Right after World War II, working class home ownership was within reach of many young families, especially if they were white. Even if they weren’t white, restrictive covenants were being knocked down and the civil rights movement was opening up new opportunities. There were low cost government housing loans that spurred the growth of working class suburban subdivisions. Union density was the highest in US history and wages were pretty decent after the misery of the Great Depression.
But then the working class got whacked by the neo-liberal economics that began in the 1970′s. Industry moved away. Unions were busted. Wages fell or remained stagnant. Unemployment and under-employment grew. Into this sinking working class economy came the bankers with their exotic credit schemes. High wages were replaced by sleazy loan deals to finance home ownership. So when the housing bubble burst, working class families found that their dream house investment was facing foreclosure. Whole neighborhoods sunk into depair. Empty houses stood while homeless people walked the streets. The world of “Welcome Back Kotter” had become the the world of “The Wire.”

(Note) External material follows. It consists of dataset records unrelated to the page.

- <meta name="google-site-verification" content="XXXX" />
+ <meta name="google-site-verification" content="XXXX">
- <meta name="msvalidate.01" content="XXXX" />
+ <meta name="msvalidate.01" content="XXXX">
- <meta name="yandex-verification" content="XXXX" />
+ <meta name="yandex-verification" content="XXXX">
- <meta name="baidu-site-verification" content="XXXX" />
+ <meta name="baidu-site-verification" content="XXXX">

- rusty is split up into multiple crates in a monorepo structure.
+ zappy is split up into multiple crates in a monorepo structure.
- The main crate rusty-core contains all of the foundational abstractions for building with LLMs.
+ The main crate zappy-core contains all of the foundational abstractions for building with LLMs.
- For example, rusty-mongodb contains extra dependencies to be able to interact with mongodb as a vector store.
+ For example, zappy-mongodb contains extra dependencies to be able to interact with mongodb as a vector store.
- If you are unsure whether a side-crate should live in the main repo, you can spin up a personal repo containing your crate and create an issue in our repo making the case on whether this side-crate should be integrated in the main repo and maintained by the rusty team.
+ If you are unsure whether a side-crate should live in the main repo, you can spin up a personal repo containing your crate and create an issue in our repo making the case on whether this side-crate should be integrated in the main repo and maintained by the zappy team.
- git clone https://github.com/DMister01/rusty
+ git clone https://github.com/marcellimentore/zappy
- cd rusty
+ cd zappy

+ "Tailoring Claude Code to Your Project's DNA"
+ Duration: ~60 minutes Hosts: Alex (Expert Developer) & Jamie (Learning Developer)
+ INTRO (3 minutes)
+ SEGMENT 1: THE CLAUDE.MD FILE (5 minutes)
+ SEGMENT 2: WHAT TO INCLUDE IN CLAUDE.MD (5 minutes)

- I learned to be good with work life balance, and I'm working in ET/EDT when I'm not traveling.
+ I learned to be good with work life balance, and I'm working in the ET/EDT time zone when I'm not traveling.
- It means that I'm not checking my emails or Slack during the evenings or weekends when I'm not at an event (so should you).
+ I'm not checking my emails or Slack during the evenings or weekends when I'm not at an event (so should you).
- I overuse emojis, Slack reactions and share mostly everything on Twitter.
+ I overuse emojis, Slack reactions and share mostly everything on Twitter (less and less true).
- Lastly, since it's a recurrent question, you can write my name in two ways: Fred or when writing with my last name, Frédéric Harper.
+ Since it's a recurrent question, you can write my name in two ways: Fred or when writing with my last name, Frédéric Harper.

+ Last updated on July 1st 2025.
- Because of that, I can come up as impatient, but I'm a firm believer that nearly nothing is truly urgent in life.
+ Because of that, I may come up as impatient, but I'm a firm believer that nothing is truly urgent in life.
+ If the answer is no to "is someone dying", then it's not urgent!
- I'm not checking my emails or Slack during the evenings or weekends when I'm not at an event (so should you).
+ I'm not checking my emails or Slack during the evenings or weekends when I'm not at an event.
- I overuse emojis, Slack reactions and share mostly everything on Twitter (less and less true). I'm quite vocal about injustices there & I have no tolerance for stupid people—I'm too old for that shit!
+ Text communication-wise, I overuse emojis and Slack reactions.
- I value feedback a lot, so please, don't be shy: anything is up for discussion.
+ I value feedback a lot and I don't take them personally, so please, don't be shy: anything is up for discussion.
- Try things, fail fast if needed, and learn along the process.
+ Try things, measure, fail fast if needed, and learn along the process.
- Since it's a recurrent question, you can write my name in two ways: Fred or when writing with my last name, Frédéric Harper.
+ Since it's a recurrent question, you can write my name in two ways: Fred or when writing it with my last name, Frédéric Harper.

Back here in Oak Park, the red hot real estate market put some serious money into the hands of developers and pushed lower income people out. Now we have condos and apartments standing empty and whole development projects have ground to a halt.
Oak Park is a relatively affluent community so when a small low income housing program did come before our Village council, there were heated meetings at Village Hall and a flood of letters in the local paper. It was human values vrs property values. Oak Park is a generally liberal community, so some residents were all for the idea. Other Oak Parkers only welcome low-income people into our community as long as they are cutting the grass, fixing peoples’ roofs, mopping up at the local hospitals and washing dishes in restuarants. But if you are low income, you better get out of town after your chores are done. Yesiree!
I welcomed the low income housing which will be about 4 blocks from where I live. I only hope that the animosity from some of my neighbors will not impact on the residents. Maybe some of our homeless might even find a place there. The victims of the red hot real estate market deserve better than than a couch in someone’s crowded apartment or an old sleeping bag in a dicey part of town.
So rising home prices are not always good and declining prices are not always bad. There are working class communities where a sustainable rise in home values would be beneficial. But many of our neighborhoods are way overpriced, causing serious distortions in our weak and battered economy.
I prefer the term working class, but most Americans prefer the term middle class, so I’ll use that one now. Having spent most of my life in the lower middle class, I think we really only need one social class. My model would be our present lower, middle and upper middle class. Heck, I would gladly pay people way more than I make if they could lead our communities in an efficient and humane way, putting people first and profits last.
And yeah, in case you are wondering, I’ve been a socialist most of my life, although these days I’m not even sure what that means anymore. I do know one thing though, “red hot real estate markets” leave a lot of hard working people burned by the so-called wisdom of the marketplace. That’s not even good for sustaining capitalism, much less for creating something better.